CRT scholars often question the motives of white liberal activists.  Some say that civil-rights advances for black people coincided with the self-interest of white elitists.  Another CRT scholar concluded that U.S. civil-rights legislation was not passed because people of color were discriminated against; rather, it was enacted to gain the support of third-world countries that we needed as allies during the Cold War.

As an academic movement, critical race theory has spread widely in American universities, and there are efforts to spread its curriculum to public schools.  This has caused a number of state legislatures to ban the teaching of CRT in various state school systems.  Naturally, liberal educators are reacting against this ban.

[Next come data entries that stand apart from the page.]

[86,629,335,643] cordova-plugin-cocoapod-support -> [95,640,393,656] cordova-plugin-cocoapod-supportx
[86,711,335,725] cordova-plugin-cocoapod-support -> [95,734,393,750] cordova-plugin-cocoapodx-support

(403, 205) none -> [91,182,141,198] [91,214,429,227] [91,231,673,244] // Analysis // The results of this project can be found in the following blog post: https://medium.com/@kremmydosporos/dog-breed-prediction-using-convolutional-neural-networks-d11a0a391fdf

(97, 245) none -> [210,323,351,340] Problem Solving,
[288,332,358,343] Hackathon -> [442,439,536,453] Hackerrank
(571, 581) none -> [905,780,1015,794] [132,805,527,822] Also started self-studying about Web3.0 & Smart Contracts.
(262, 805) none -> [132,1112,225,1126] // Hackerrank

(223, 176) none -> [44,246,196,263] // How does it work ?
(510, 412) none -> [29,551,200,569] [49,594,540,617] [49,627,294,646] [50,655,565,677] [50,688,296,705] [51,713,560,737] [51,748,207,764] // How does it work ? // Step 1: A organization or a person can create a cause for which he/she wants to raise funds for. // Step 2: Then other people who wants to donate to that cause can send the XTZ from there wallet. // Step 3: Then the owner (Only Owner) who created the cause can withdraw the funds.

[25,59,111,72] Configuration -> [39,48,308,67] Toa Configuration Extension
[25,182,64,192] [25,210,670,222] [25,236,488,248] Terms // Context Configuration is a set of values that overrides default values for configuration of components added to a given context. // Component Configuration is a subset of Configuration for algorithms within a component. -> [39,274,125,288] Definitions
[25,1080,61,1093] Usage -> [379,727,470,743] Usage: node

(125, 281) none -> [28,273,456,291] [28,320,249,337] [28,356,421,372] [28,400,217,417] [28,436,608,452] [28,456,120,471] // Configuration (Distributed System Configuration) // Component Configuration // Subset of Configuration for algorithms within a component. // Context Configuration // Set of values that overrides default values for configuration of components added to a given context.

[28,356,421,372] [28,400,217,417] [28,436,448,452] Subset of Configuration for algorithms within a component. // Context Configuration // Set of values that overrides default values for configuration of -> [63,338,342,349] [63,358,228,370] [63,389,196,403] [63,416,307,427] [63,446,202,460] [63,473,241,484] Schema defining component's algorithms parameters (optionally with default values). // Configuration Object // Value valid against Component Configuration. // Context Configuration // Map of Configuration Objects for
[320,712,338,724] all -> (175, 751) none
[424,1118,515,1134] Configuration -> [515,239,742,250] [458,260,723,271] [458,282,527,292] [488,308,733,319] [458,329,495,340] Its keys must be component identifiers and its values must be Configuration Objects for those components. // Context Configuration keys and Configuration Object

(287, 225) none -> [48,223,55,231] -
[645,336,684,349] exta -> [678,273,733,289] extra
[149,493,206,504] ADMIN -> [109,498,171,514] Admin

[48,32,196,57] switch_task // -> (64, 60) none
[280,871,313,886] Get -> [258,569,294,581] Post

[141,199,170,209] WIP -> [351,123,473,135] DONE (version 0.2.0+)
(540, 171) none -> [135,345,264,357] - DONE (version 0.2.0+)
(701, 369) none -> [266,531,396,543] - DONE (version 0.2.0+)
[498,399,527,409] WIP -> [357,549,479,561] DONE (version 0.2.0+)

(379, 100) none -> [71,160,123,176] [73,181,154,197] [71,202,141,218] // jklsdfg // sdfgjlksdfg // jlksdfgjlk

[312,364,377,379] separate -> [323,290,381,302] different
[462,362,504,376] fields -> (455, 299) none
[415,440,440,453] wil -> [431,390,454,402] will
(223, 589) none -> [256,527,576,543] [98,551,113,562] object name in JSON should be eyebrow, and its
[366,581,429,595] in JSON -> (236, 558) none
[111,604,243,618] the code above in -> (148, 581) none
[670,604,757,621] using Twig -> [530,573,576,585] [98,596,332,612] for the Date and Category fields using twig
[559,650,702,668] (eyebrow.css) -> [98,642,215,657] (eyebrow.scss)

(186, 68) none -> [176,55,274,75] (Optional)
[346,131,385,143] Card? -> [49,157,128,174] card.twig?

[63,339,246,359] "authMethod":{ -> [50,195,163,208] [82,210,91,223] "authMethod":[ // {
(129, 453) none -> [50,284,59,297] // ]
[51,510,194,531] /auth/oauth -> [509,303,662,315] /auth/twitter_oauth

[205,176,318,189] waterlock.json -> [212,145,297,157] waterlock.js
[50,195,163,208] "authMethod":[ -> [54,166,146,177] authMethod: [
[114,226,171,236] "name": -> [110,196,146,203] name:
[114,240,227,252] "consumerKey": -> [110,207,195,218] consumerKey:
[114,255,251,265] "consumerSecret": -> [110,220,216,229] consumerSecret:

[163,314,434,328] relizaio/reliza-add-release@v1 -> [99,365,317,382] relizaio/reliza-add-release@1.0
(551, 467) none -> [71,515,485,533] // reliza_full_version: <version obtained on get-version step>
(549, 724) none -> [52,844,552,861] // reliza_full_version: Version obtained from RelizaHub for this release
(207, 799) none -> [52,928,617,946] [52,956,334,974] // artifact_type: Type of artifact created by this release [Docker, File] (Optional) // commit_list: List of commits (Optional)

I believe critical racy theory is a poisonous brew.

I do think that students need to learn about our nation’s racial history, both good and bad.  They should learn about 1619, the Sand Creek Massacre, and the Tulsa atrocity.  They should also learn about the Mayflower Contract, the whites who died to give them freedom, the black heroes that served this nation so faithfully, and the civil-rights movement.  We are not a perfect nation. No nation is.  But we are a good people, and we can become even better.

An American should not defined by his or her race or creed but by love of country.  Don’t try to divide us on the basis of ethnicity.